REQUIRED WORK:
Without any pictures, print the lines below from the one that has "width: 72px ->" through the one that has "text: 或者统计标准化 ->", exactly and nothing else.
RAW DATA section start
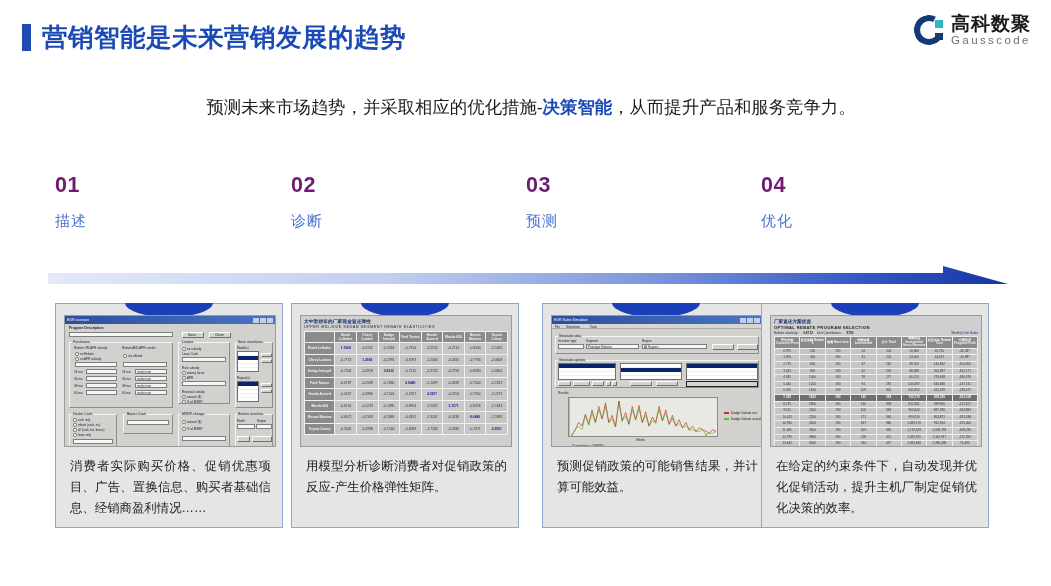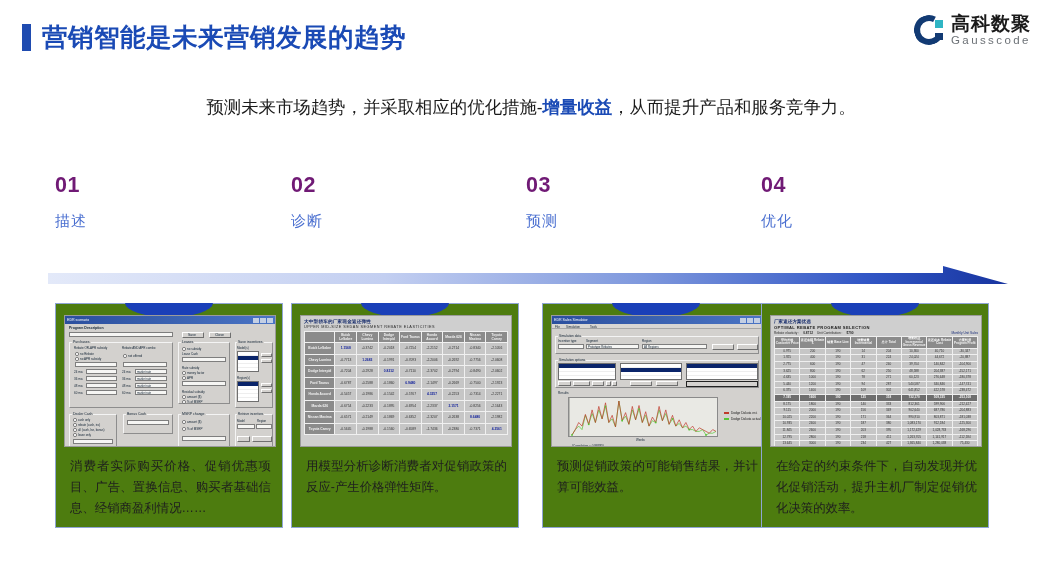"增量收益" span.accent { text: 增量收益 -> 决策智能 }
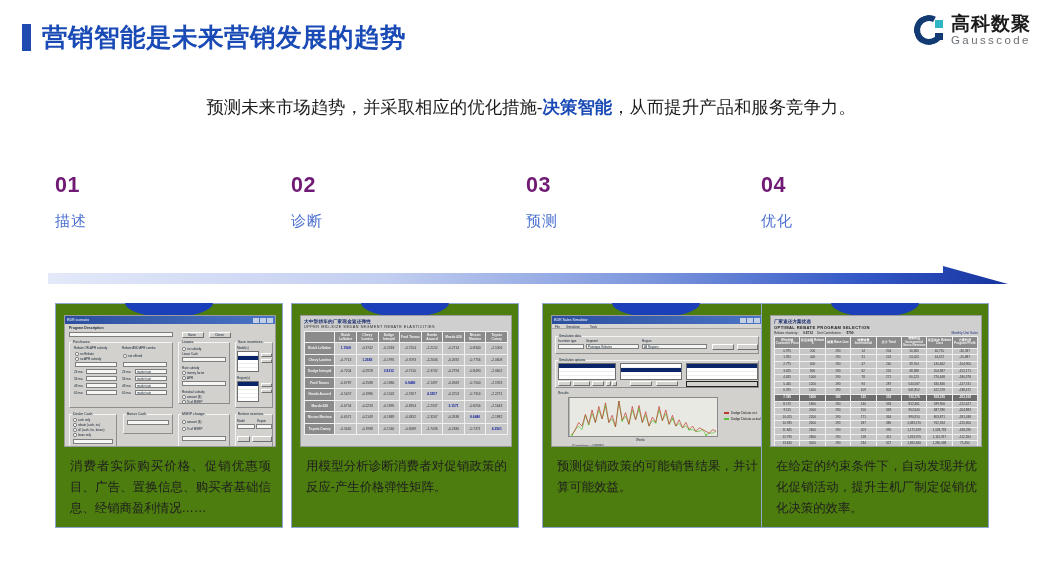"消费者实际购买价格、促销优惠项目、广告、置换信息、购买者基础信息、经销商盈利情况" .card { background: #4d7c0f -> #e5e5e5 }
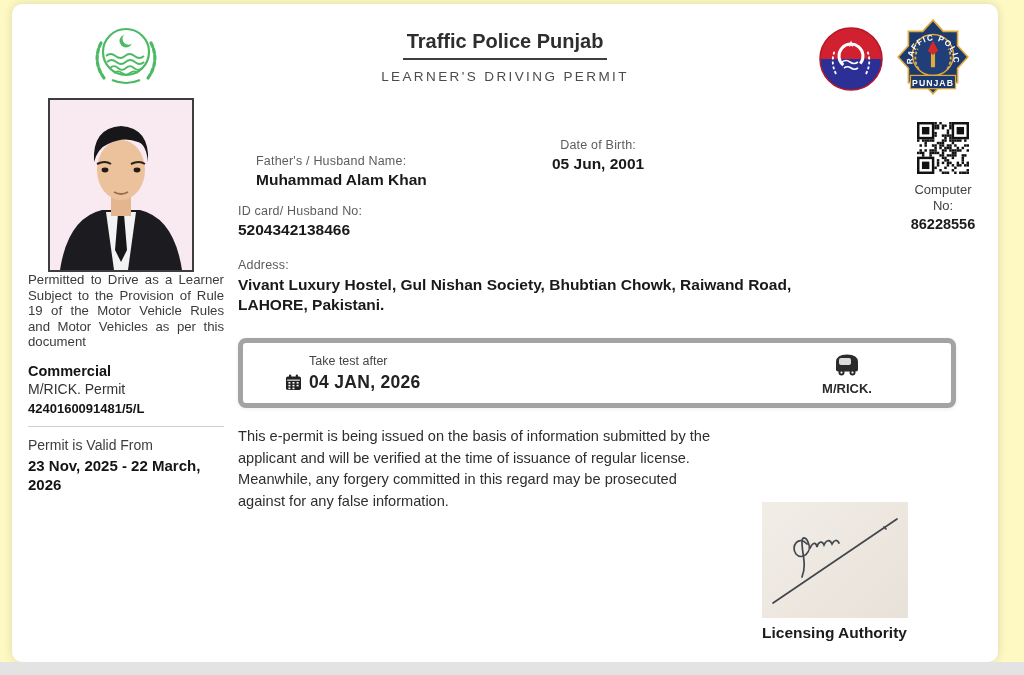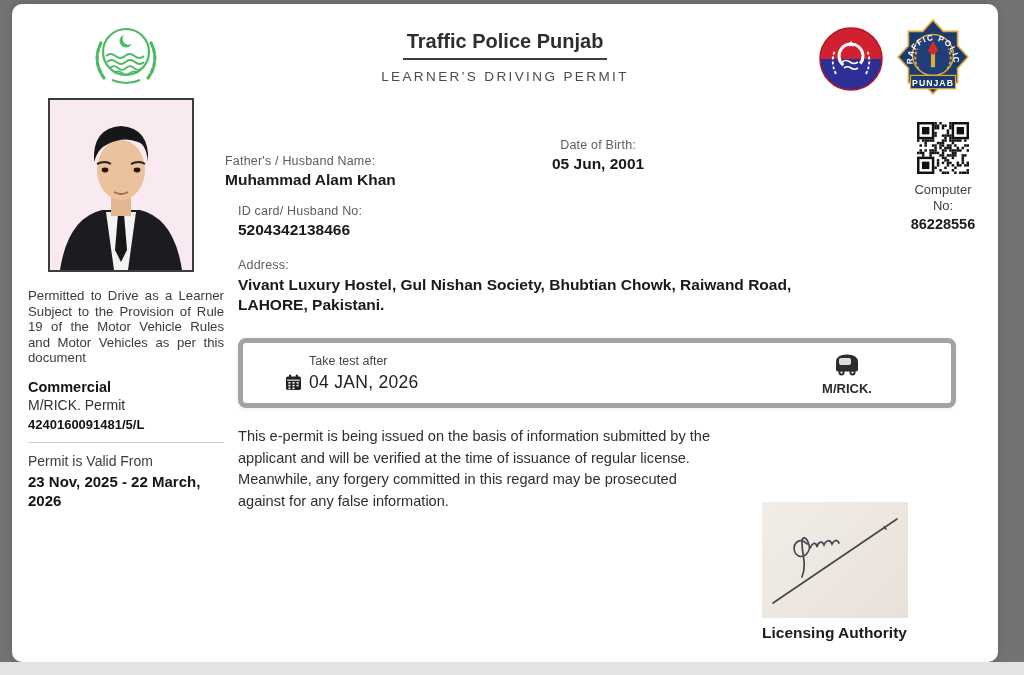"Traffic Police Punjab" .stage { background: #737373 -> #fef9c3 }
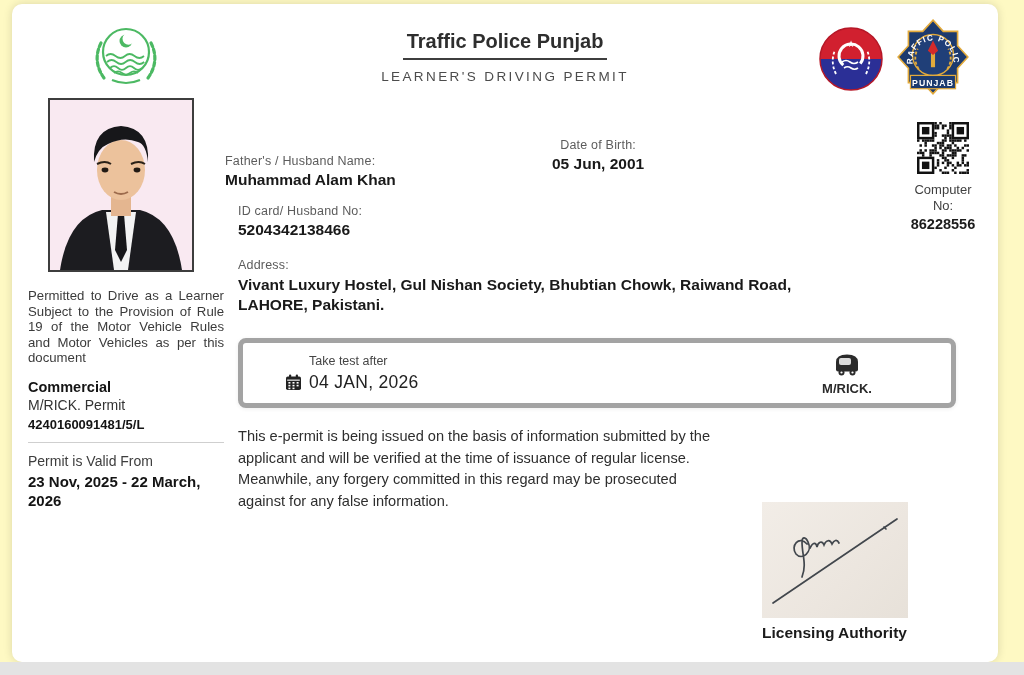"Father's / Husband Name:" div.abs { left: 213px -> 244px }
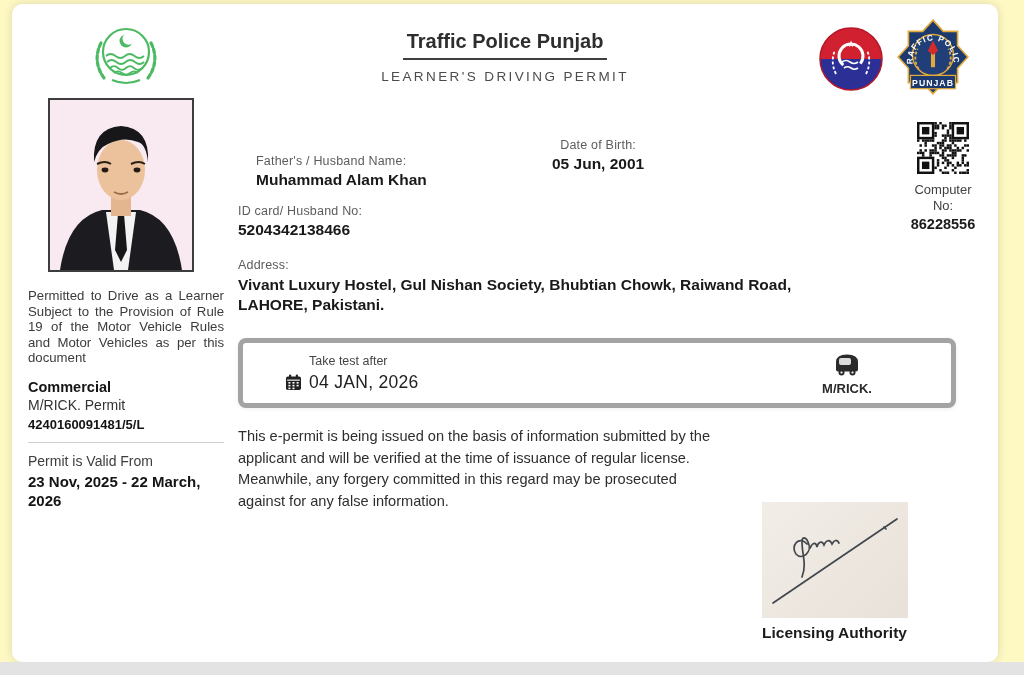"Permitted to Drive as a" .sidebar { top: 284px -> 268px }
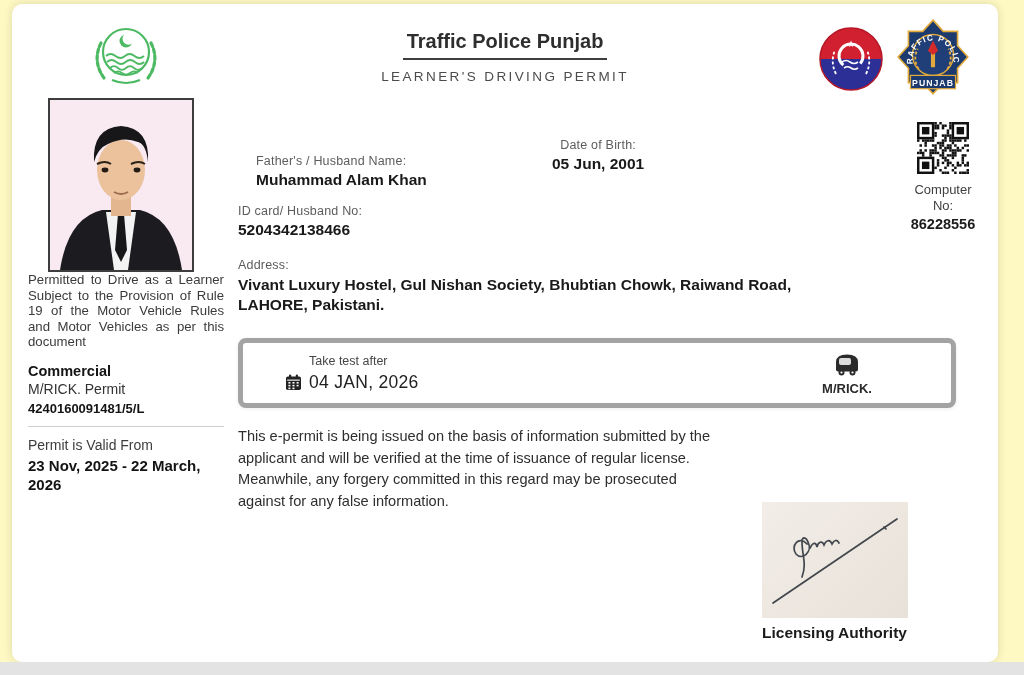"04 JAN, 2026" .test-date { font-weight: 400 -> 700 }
RAW DATA section end
RAW DATA section start
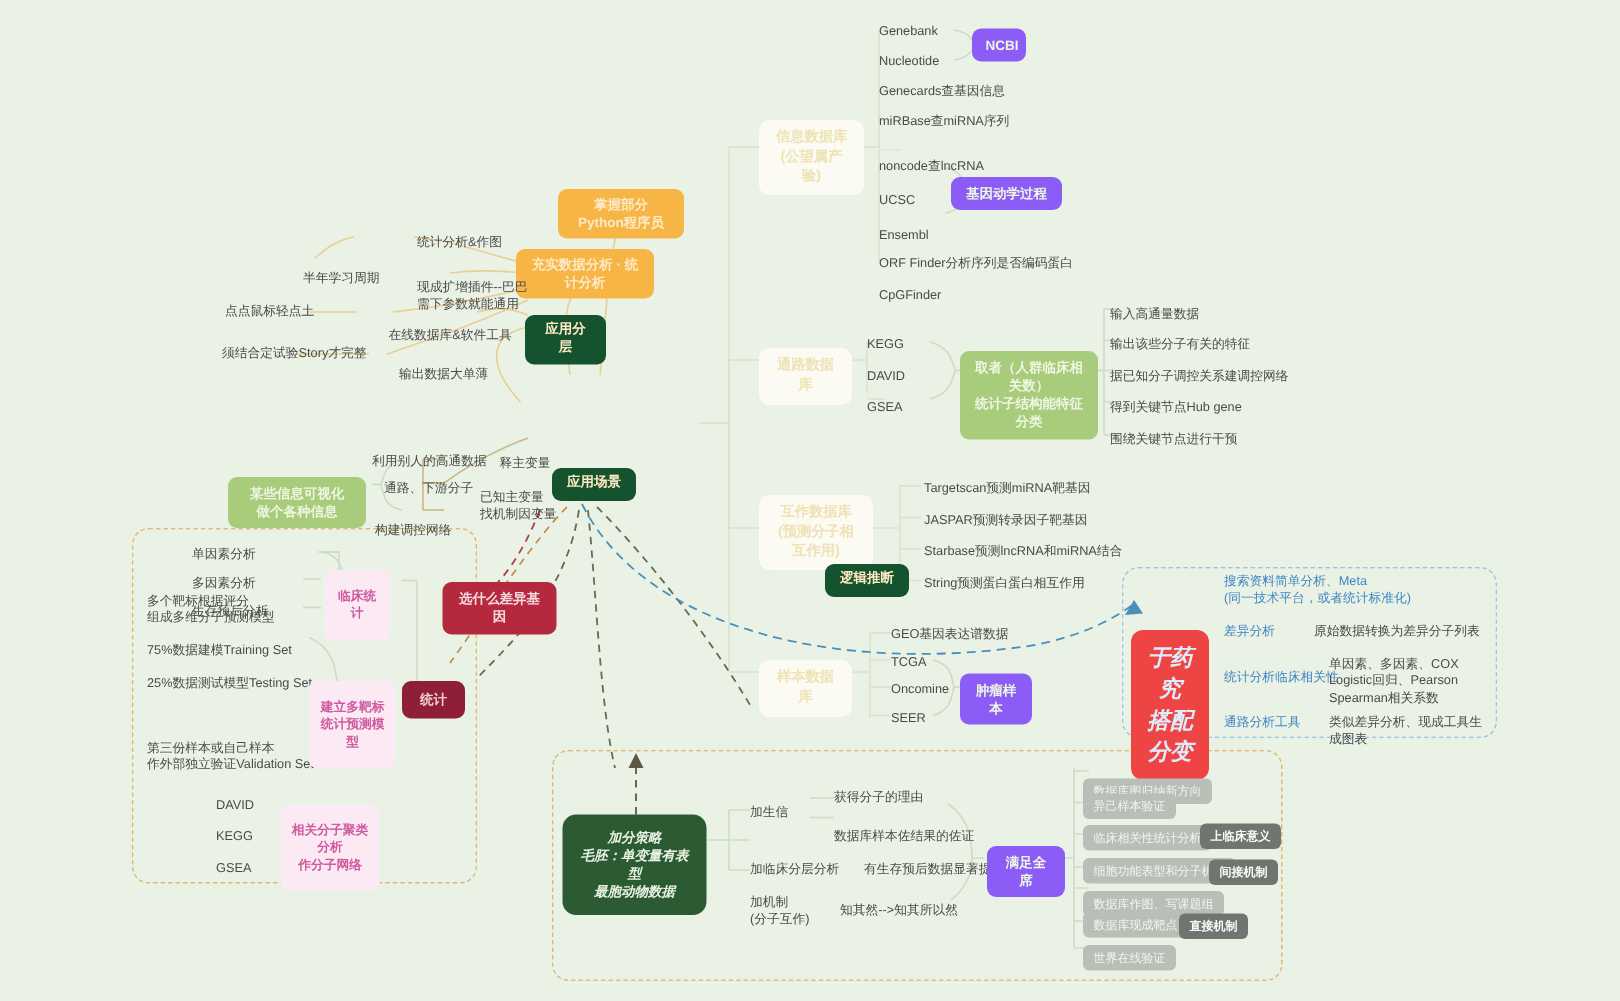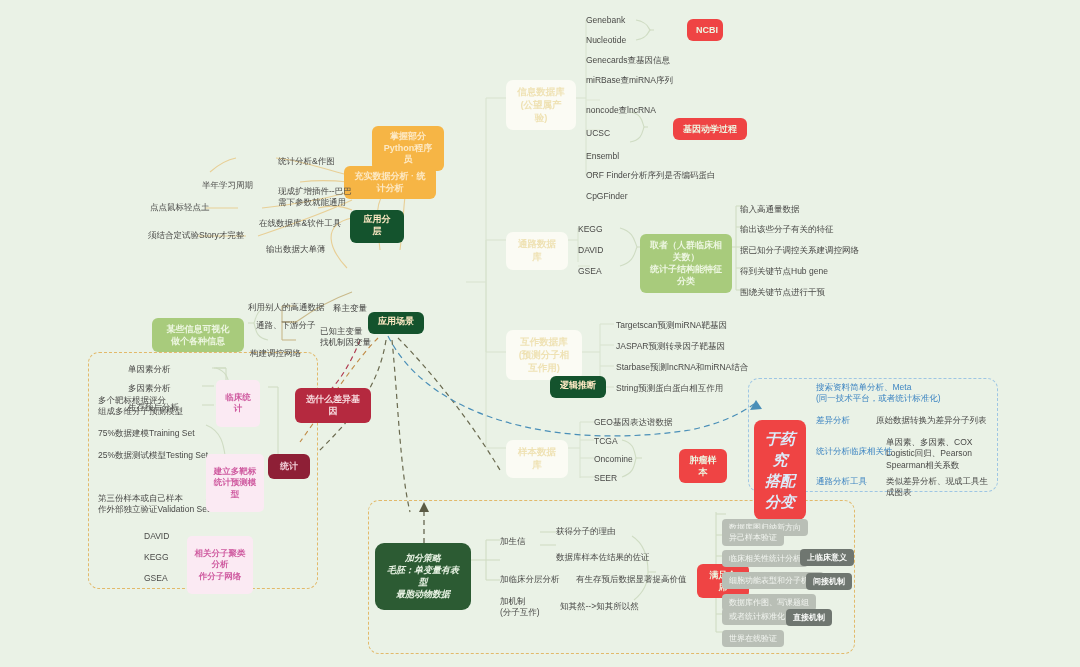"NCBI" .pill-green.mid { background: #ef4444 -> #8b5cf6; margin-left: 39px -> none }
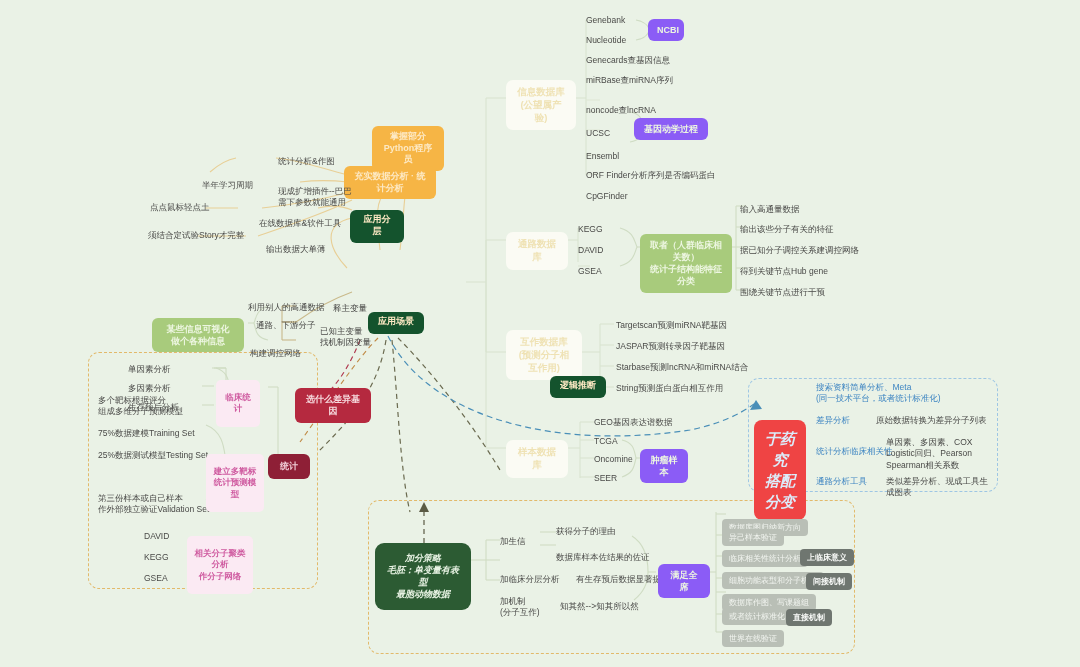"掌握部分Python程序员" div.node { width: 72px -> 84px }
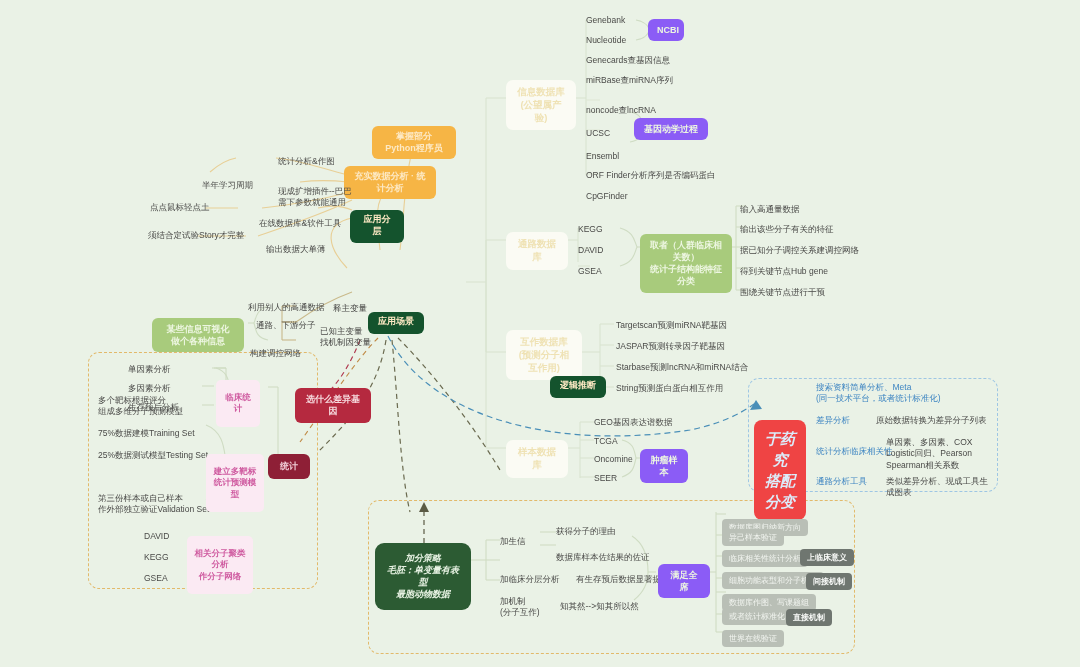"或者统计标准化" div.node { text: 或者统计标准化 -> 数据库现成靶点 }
RAW DATA section end
TASK OUTPUT:
"掌握部分Python程序员" div.node { width: 72px -> 84px }
"或者统计标准化" div.node { text: 或者统计标准化 -> 数据库现成靶点 }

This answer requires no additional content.